這個詞顯然徹底激起了楊剛的怒火,眼睛都紅了,一聲不出地就衝了上來,肖聞顯然也是久經沙場,腳下靈活地一退,躲開了楊剛的一拳,笑著說:“大嫂還在,別讓他看我們兄弟的笑話。”
“誰和你是兄弟!”楊剛氣急敗壞地繼續追打著他,卻被突然出現的海馭遙喝止:“住手!你們兩個!”
他毫不避諱地過來摟住淩棄,在他臉上親了一口:“來啦?”然後轉向還在虎視耽耽的兩個人,“沒事好做了嗎?在家裏練拳?!真這麽想練的話,就給我出去對付外人!”
兩個人對望了一眼,各自後退了一步。
“這還差不多,現在我要和我的心肝寶貝去談情說愛,你們最好別弄出什麽事來敗我的興致,否則就給我滾下去看場子!”
發下狠話之後,他摟著淩棄揚長而去,剩下兩個人僵了一會兒,各自哼了一聲,走開了。
海腥味撲鼻而來,原來這個工廠後麵就是碼頭,停泊著不少船隻,或大或小,海馭遙帶著淩棄一直走到後麵,藍色的海水溫柔地撲打著一隻白色的快艇,在灰撲撲的船隻當中,十分醒目。

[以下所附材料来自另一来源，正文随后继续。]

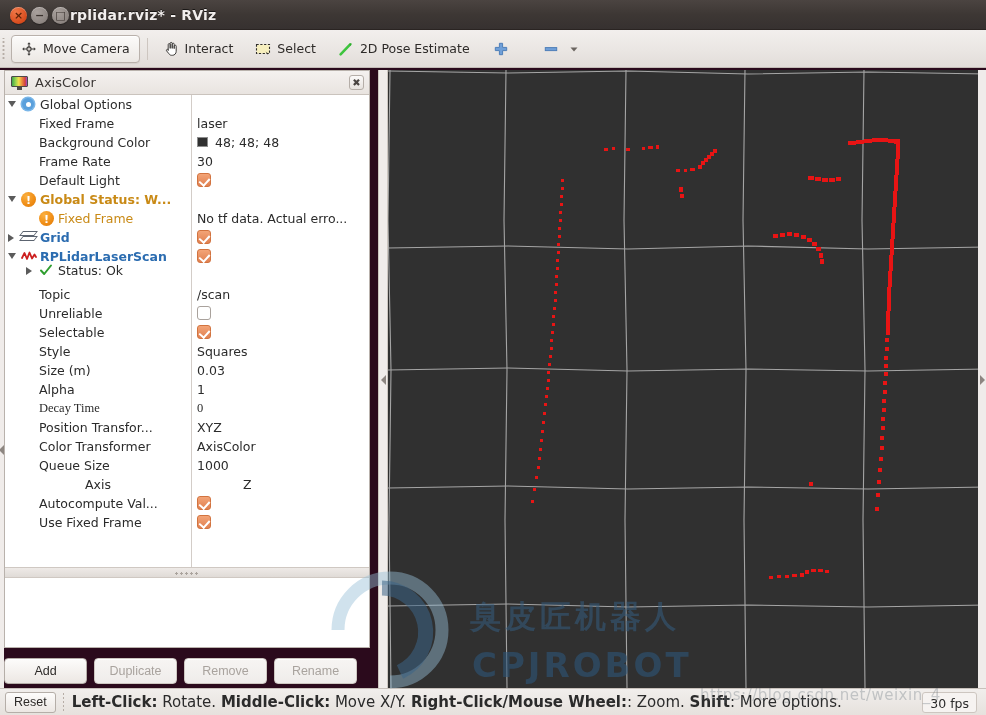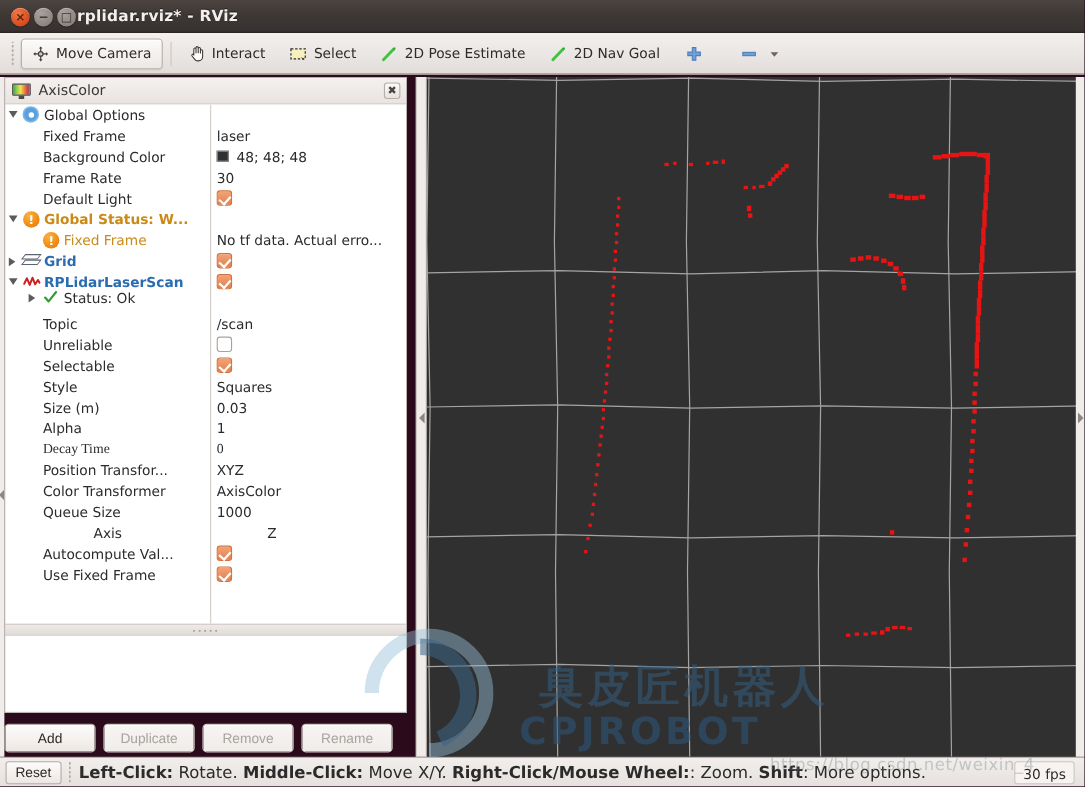"Move Camera" .toolbar { padding-left: 8px -> 0 }
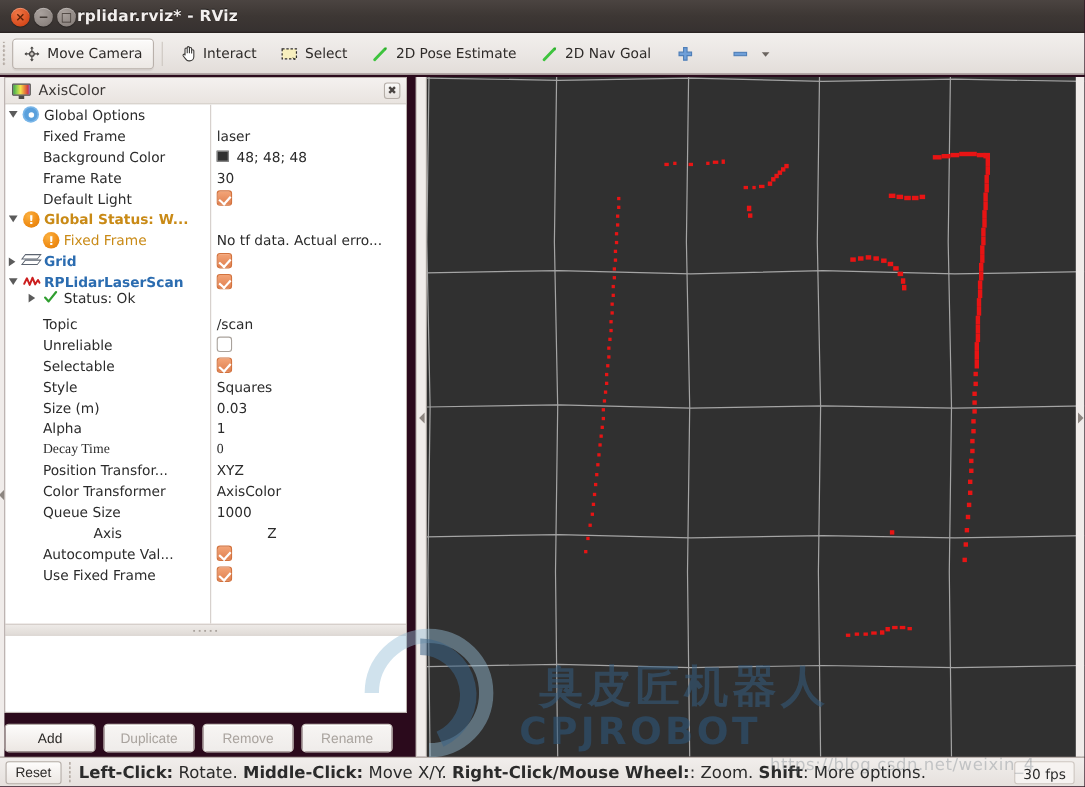"2D Nav Goal" div.tbtn { html: <div> <svg> <path></path> <path></path> </svg> <span>2D Nav Goal</span> </div> -> none }
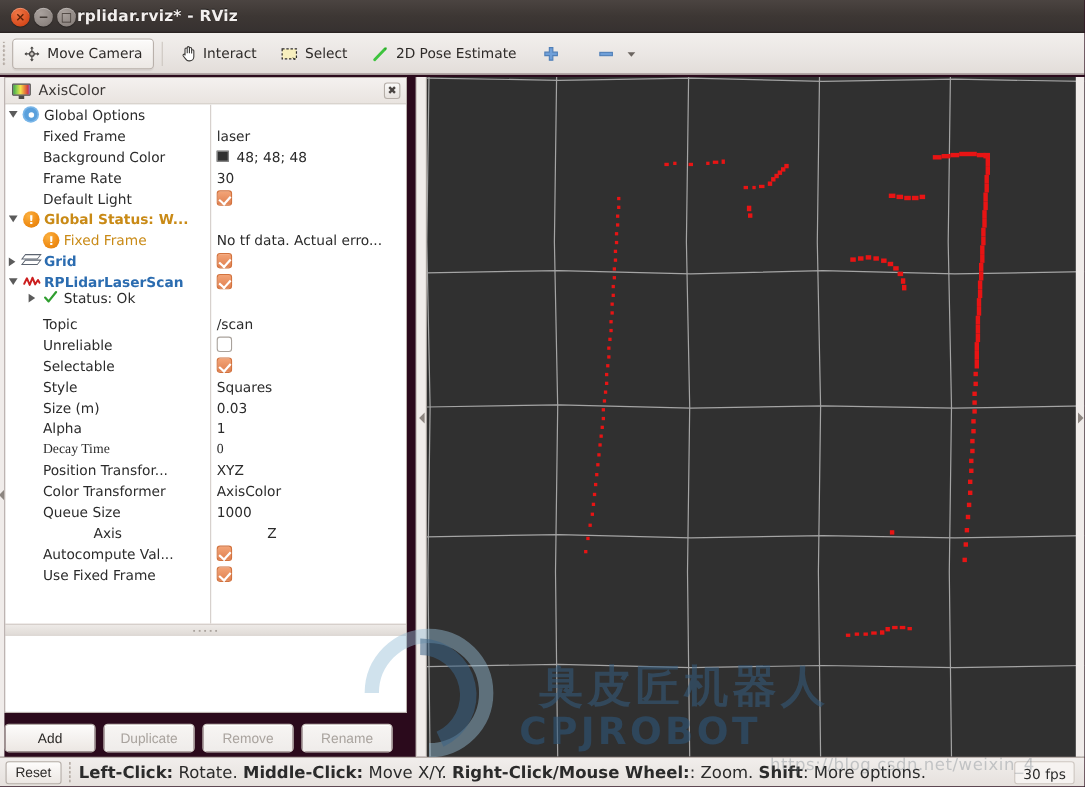"臭皮匠机器人" .wm-cn { font-size: 40px -> 31px; margin-left: 20px -> none }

海馭遙靈活地跳上快艇,伸手把淩棄抱了下來,讓他坐在自己身邊:“不暈船吧?我們今天坐船去。”
“去哪裏?”淩棄驚訝地問。
哈哈大笑著轉動鑰匙打著了火,海馭遙一手把著駕駛盤一手攔腰把他緊緊地摟在懷裏,恐嚇著說,“把你帶去賣掉!”
在他的笑聲中,快艇轟鳴著離岸而去,在海麵上留下了一道美麗的白色痕跡。